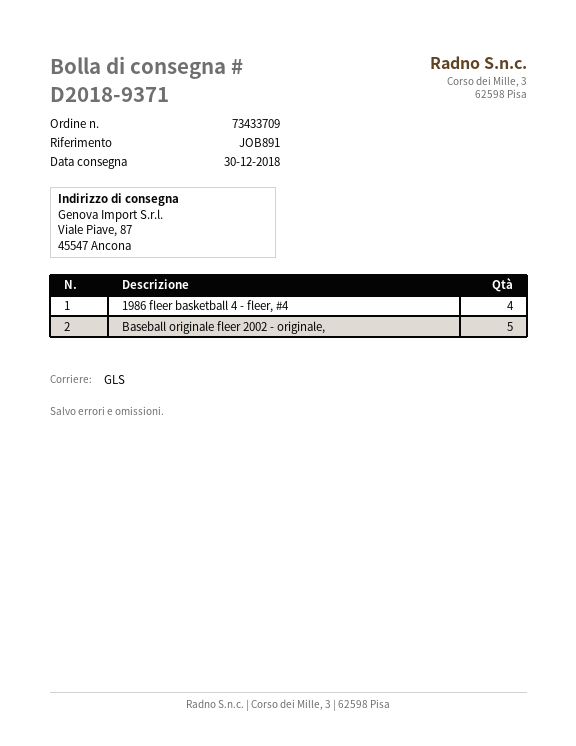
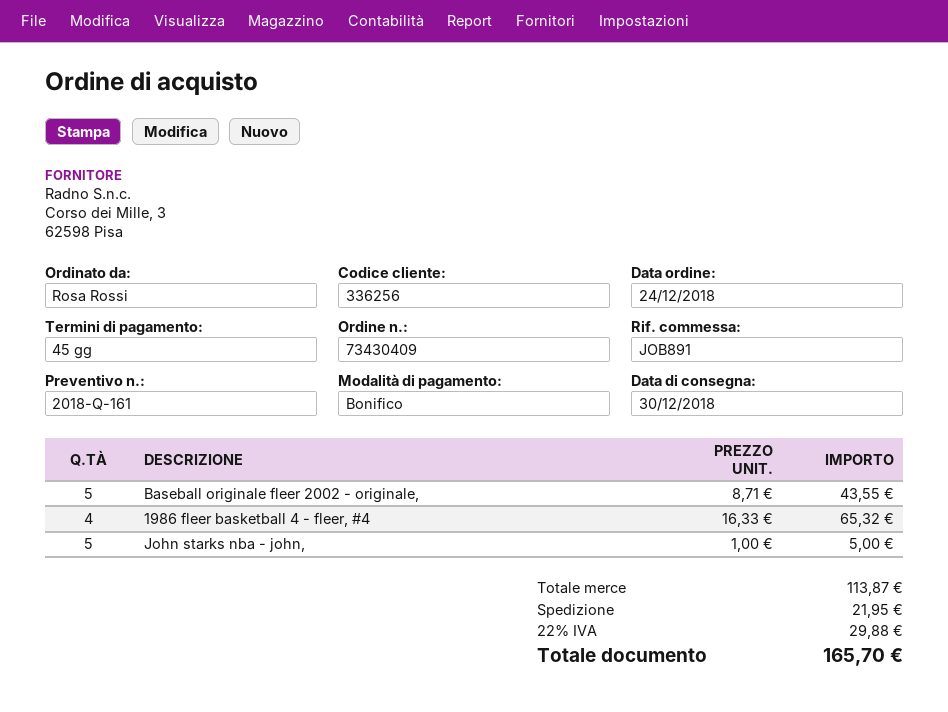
order number: 73433709 -> 73430409
John starks nba - john,: none -> 5

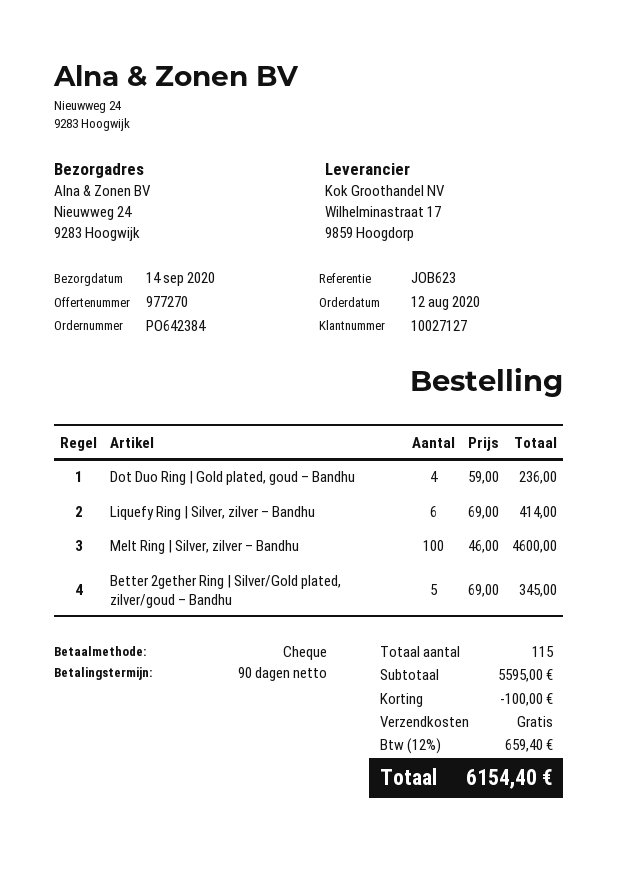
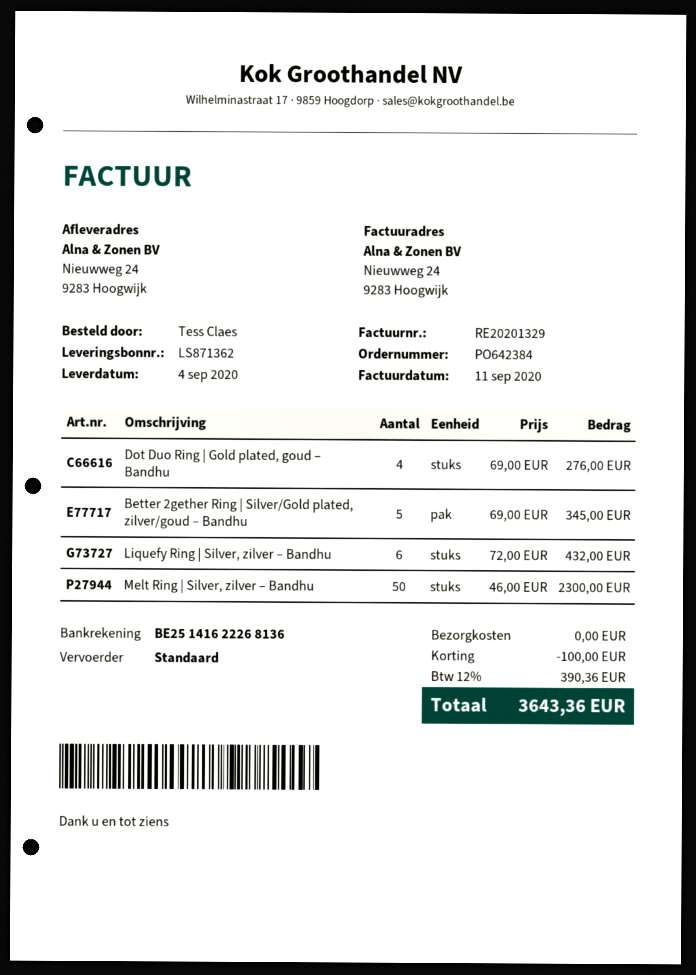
delivery date: 2020-09-14 -> 2020-09-04
Dot Duo Ring | Gold plated, goud – Bandhu: 4 x 59.00 = 236.00 -> 4 x 69.00 = 276.00
Liquefy Ring | Silver, zilver – Bandhu: 6 x 69.00 = 414.00 -> 6 x 72.00 = 432.00
Melt Ring | Silver, zilver – Bandhu: 100 x 46.00 = 4600.00 -> 50 x 46.00 = 2300.00
tax: 12% = 659.40 -> 12% = 390.36
total: 6154.40 -> 3643.36

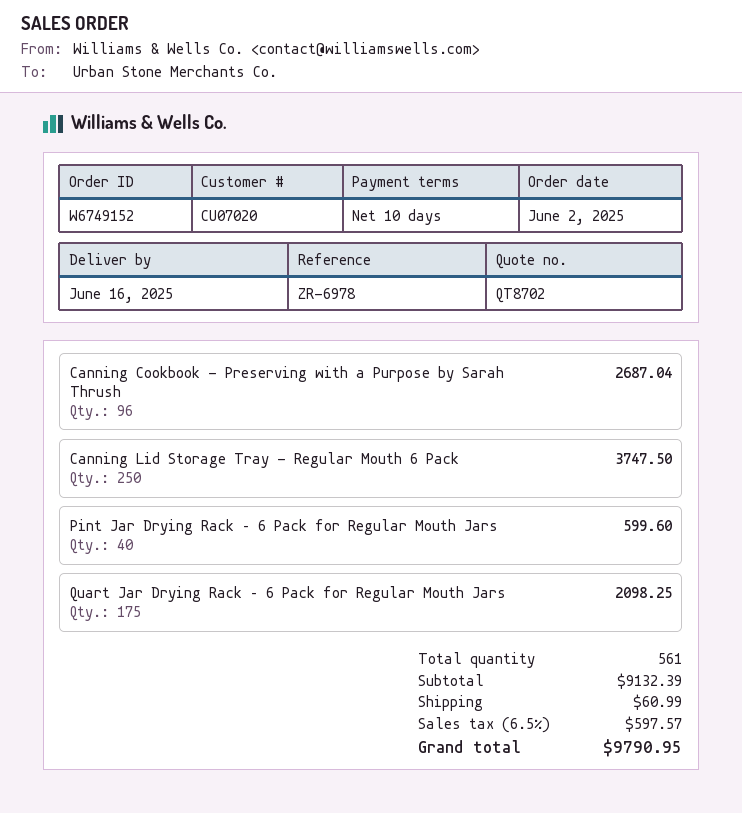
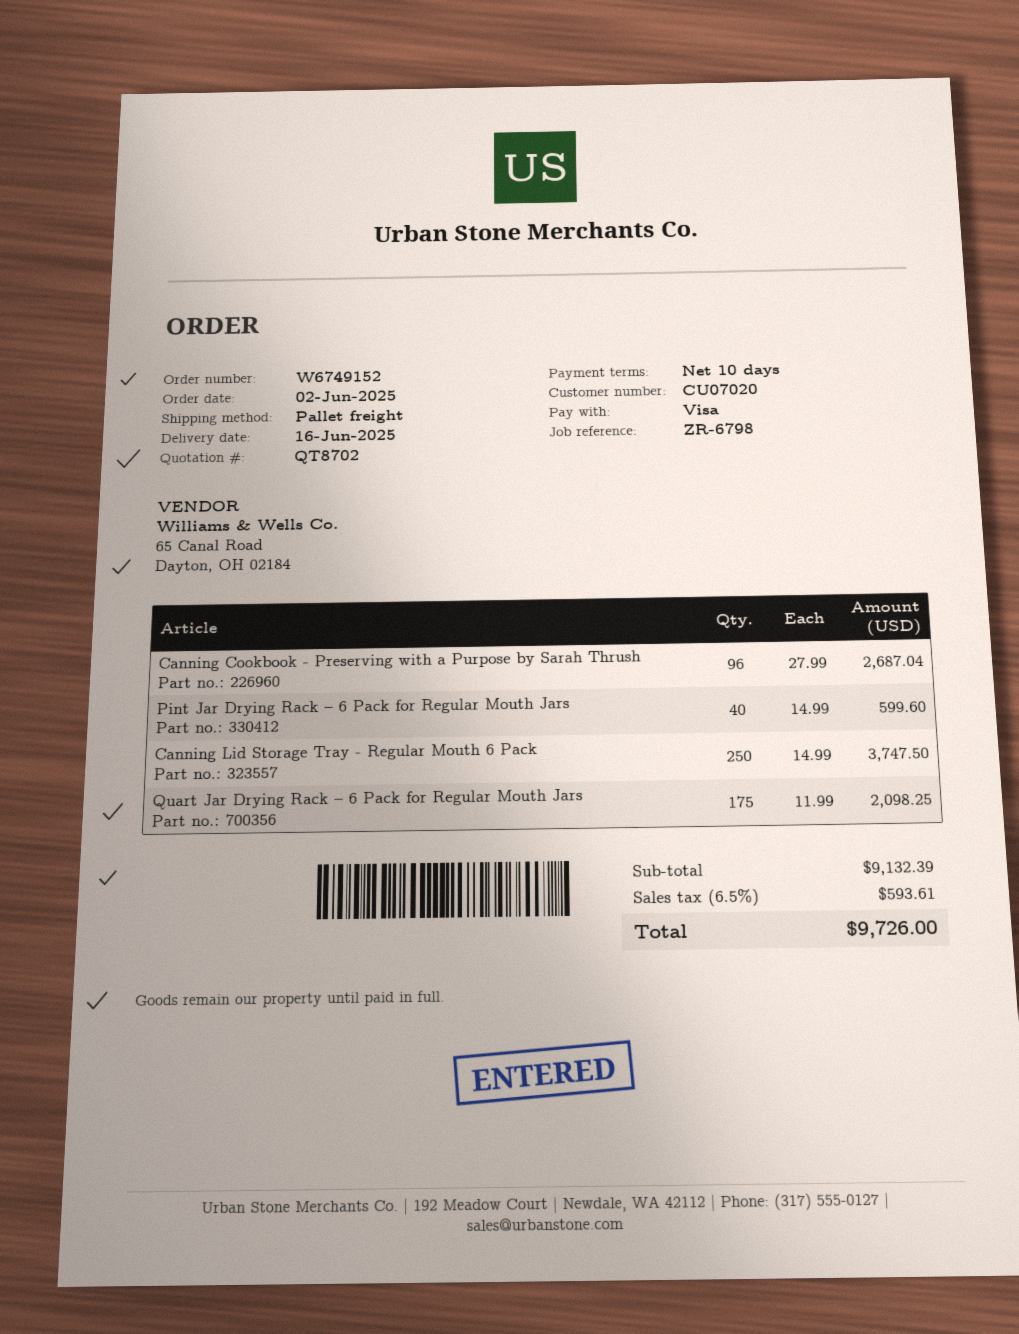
reference: ZR-6978 -> ZR-6798
shipping: 60.99 -> none
tax: 6.5% = 597.57 -> 6.5% = 593.61
total: 9790.95 -> 9726.00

__TASK TO CARRY OUT__
Retype the portion of the data above that starts on the line with "delivery date: 2020-09-14 -> 2020-09-04" and finishes on the line with "tax: 12% = 659.40 -> 12% = 390.36", including both of those lines.

__SOLUTION TO THIS EXERCISE__
delivery date: 2020-09-14 -> 2020-09-04
Dot Duo Ring | Gold plated, goud – Bandhu: 4 x 59.00 = 236.00 -> 4 x 69.00 = 276.00
Liquefy Ring | Silver, zilver – Bandhu: 6 x 69.00 = 414.00 -> 6 x 72.00 = 432.00
Melt Ring | Silver, zilver – Bandhu: 100 x 46.00 = 4600.00 -> 50 x 46.00 = 2300.00
tax: 12% = 659.40 -> 12% = 390.36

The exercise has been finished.